Depressive Disorder or a Bipolar Disorder

Of teens that are that have a mental illness, some of them  recognize having either a Depressive Disorder or a Bipolar Disorder. The following provides a more detailed explanation of both, along with a brief summary of treatment methods.

 Major Depressive Disorder

This disorder is a medical illness that includes symptoms of persistent sadness, loss of interest in daily activities, occupational and educational impairment, along with eventual emotional and physical problems. Major Depressive Disorder usually requires long-term treatment, including psychotherapy and medication.

Disruptive Mood Dysregulation Disorder

This is a new disorder in the newest edition of the DSM-V. It was added to prevent over- diagnosis of Bipolar Disorder in children and teens. Those children who exhibit persistent irritability and frequent episodes of extreme behavior control might be diagnosed with this disorder. Treatment might include Cognitive Behavioral Therapy, Dialectical Behavioral Therapy, medication, group therapy, or a combination of these.

Bipolar Disorder

This disorder is classified in two ways. An adolescent with teen Bipolar Disorder will be diagnosed as having either Type 1 or Type 2. This first type of Bipolar, also known as Bipolar I, includes one or more distinct periods of mania, and could also include a mixed period. For instance, if there is a period of mania, there might also be features of depression and if there is a period of depression, there might also be features of mania.
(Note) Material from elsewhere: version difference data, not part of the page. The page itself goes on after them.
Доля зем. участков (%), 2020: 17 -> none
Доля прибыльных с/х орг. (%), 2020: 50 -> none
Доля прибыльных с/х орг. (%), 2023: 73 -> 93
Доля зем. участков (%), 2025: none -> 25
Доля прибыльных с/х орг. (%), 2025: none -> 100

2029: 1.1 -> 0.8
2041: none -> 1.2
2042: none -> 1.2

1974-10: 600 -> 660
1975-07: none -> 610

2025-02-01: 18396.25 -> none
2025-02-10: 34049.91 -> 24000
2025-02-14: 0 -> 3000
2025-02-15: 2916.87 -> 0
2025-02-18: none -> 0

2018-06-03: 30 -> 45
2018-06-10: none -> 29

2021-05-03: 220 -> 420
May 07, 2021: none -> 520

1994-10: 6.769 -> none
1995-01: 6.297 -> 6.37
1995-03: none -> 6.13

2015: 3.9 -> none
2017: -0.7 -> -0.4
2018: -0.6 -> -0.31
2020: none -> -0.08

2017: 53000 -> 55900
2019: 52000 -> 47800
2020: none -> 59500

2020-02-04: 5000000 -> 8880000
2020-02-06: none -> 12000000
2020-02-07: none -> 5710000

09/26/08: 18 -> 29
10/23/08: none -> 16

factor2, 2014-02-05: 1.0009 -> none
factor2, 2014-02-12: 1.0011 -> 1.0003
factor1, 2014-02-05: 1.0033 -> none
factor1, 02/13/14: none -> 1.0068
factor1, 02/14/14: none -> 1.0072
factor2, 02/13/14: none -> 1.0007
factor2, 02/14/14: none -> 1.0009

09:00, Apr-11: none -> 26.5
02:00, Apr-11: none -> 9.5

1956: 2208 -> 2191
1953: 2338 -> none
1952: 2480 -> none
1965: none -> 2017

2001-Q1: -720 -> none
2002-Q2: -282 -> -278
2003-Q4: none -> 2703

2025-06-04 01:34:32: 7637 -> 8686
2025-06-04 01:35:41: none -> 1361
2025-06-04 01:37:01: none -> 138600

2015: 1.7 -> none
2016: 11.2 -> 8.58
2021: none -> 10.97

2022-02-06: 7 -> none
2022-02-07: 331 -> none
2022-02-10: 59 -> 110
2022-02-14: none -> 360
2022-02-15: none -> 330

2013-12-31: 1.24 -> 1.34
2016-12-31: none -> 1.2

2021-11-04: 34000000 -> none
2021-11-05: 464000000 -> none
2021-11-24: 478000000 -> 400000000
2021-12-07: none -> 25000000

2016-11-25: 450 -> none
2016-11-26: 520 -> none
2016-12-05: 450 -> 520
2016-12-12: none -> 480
Bipolar II has  at least one episode of hypomania and at least one episode of depression. This diagnosis can be made only if the individual has not ever experienced a period of mania. Hypomania is an episode of that is less severe than a full episode of mania. Treatment for Bipolar Disorder might include medication and psychotherapy. For example, Cognitive Behavioral Therapy, Dialectical Behavioral Therapy, life skills training, psycho-education, and hospitalization, if necessary.

Schizoaffective Disorder

Another diagnosis that has relevance to mood disorders is Schizoaffective Disorder. What makes schizoaffective disorder different from schizophrenia is that the symptom of psychosis combines with symptoms of a mood disorder, such as major depression or bipolar disorder. An adolescent with schizoaffective disorder would have disturbances in mood as well as symptoms of schizophrenia, such as hallucinations, delusions, and disorganized thinking. Schizoaffective is usually diagnosed in late versus early adolescence. It includes disturbances in the way that a teen might think, act, express emotions, or perceive reality.

For this reason, it might impair a teen’s functioning at home, school, work, or in relationships with others. With proper treatment, you can ease symptoms and functioning can return to a relatively normal state. However, over time, most individuals with schizoaffective disorder have relapses where symptoms resurface. Treatment for a teen with schizoaffective disorder would include: proper medication, psychotherapy, training on the development of necessary life skills, and possible hospitalization.


The above disorders are those related to mood disturbance. Of course, variations in mood are common in adolescence. For this reason, it’s important to have a teen clinically assessed if he or she is exhibiting symptoms of a mental illness.